Authors: Andrea Warren
Like other Vicksburg residents, the Balfours cared for sick and injured soldiers. Almost every home became a hospital. Tents were put up alongside the actual hospitals to house even more patients. Mary Loughborough sent what food she could to recuperating soldiers. She had close calls of her own. During one heavy bombardment, a huge shell landed just outside her cave, “rocking the earth, followed by a deafening explosion, such as I had never heard before. The cave filled instantly with powder, smoke and dust. I stood with a tingling, prickling sensation in my head, hands and feet, and with a confused brain. Yet alive! Child, servants, all here, and saved!”
When a live shell rolled into the cave, only the quick action of one of
the slaves, who picked it up and threw it outside, kept them from being killed. After that, Mary’s husband found her a new cave very near the front lines. Ironically, there was less danger there than in the city, where there had already been many injuries and several deaths. Mary felt the weight of all this. “How very sad this life in Vicksburg! How little security can we feel,” she wrote, “with so many around us seeing the morning light that will never more see the night!”
This painting by the noted artist Howard Pyle shows the danger when shells fell on Vicksburg.
Along with other children living in the caves, Lucy had to learn to make the best of her situation. But the close calls were always frightening, especially in the caves. She experienced several incidents when “the shot fell thick and fast. We sat, or stood, under the ground, looking at one another in speechless fear … thinking that each moment would be our last.
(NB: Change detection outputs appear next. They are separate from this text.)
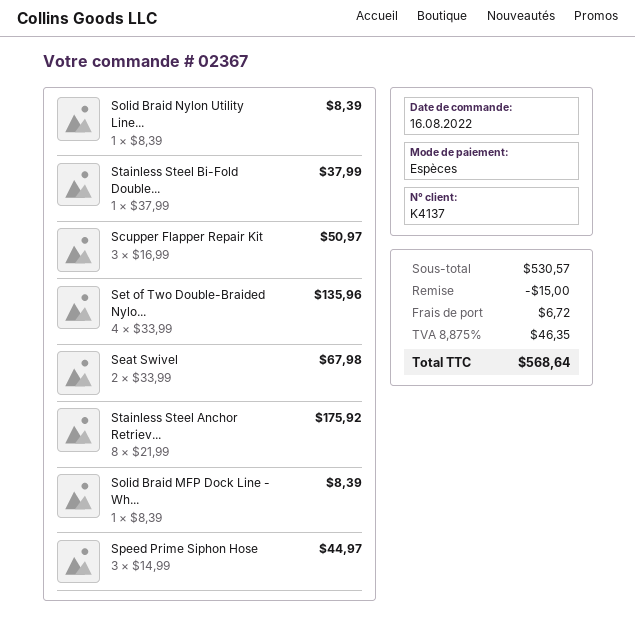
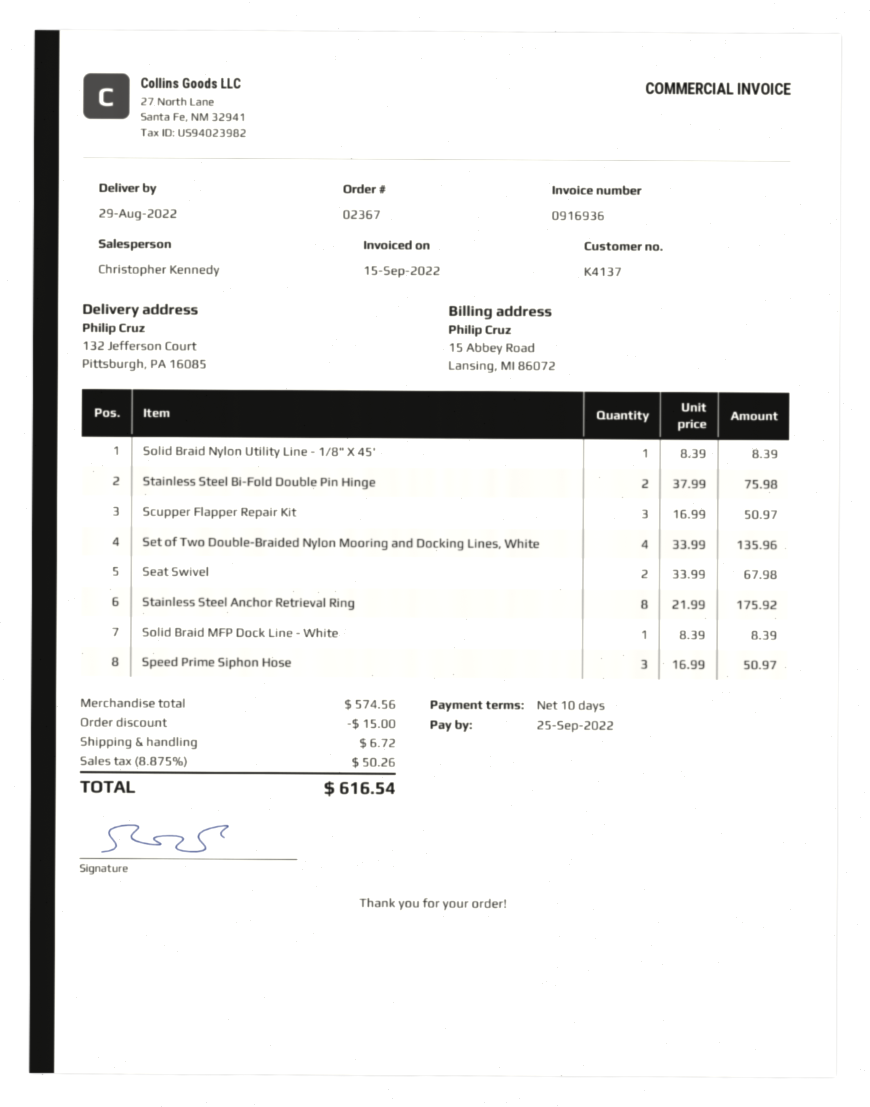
Stainless Steel Bi-Fold Double...: 1 x 37.99 = 37.99 -> 2 x 37.99 = 75.98
Speed Prime Siphon Hose: 3 x 14.99 = 44.97 -> 3 x 16.99 = 50.97
subtotal: 530.57 -> 574.56
tax: 8.875% = 46.35 -> 8.875% = 50.26
total: 568.64 -> 616.54

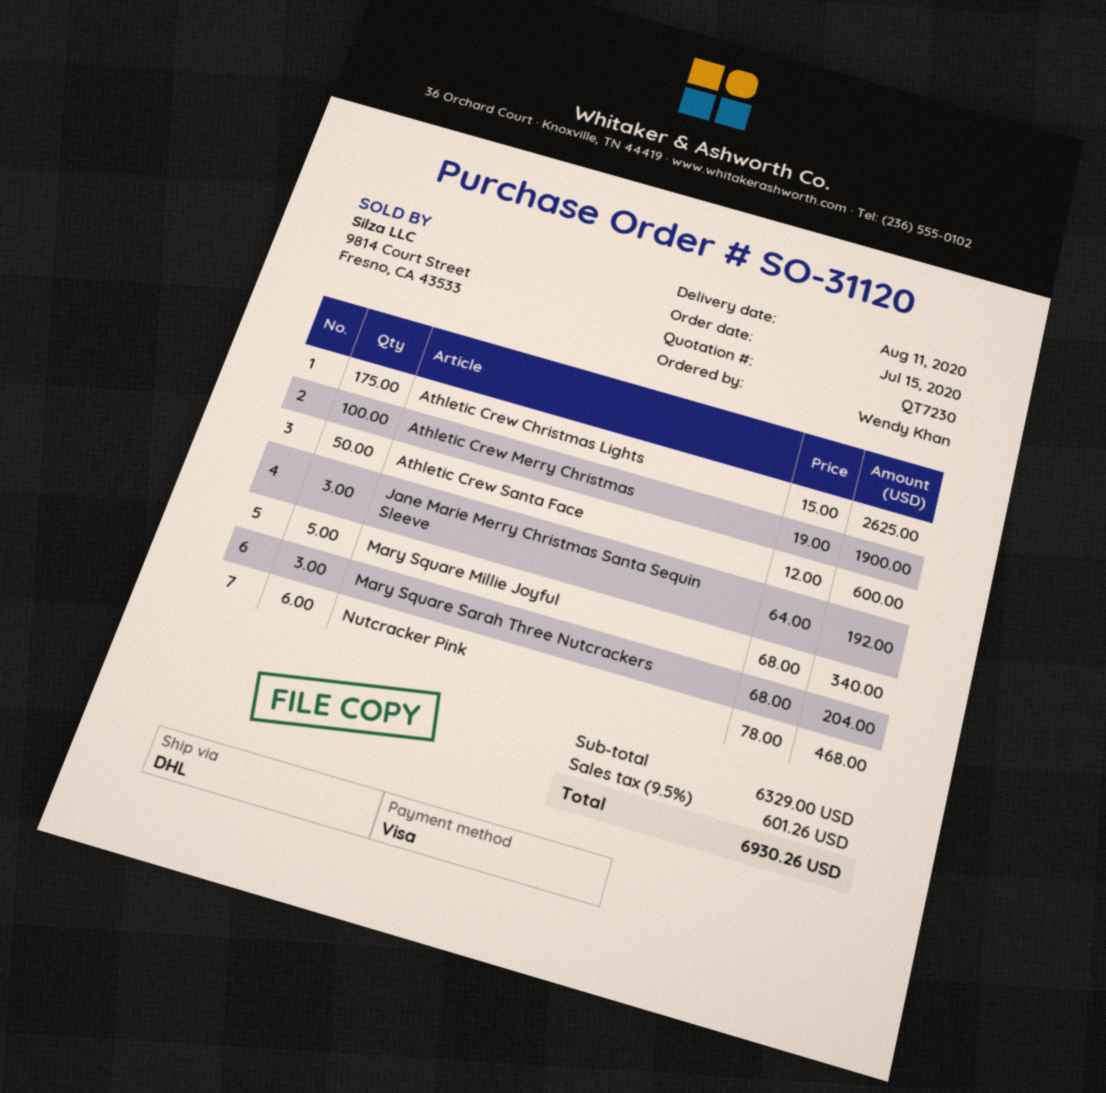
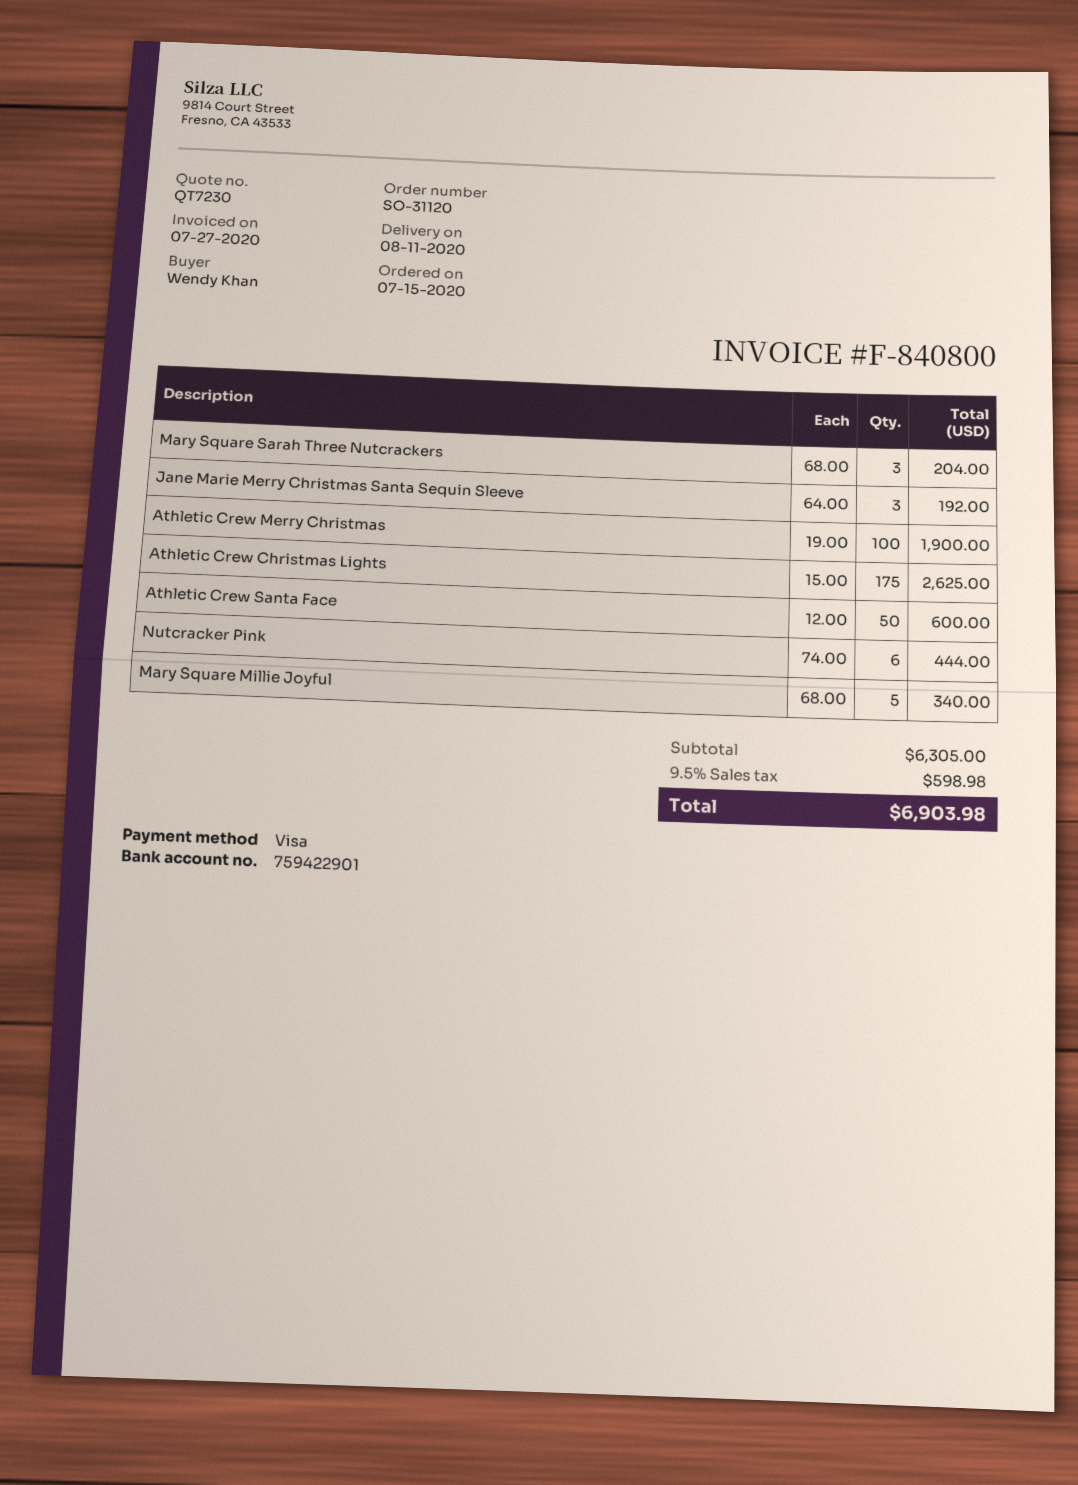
Nutcracker Pink: 6 x 78.00 = 468.00 -> 6 x 74.00 = 444.00
subtotal: 6329.00 -> 6305.00
tax: 9.5% = 601.26 -> 9.5% = 598.98
total: 6930.26 -> 6903.98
When we could look out upon the daylight it was with thankful hearts that we had been spared through that battle.” During lulls in the shelling, she and her brothers entertained themselves by playing cards, making up games, and reading books. Some children collected spent shells, cartridges, and minié balls. School had been disrupted by all the troubles, but during the long days in the caves, some children kept up their lessons.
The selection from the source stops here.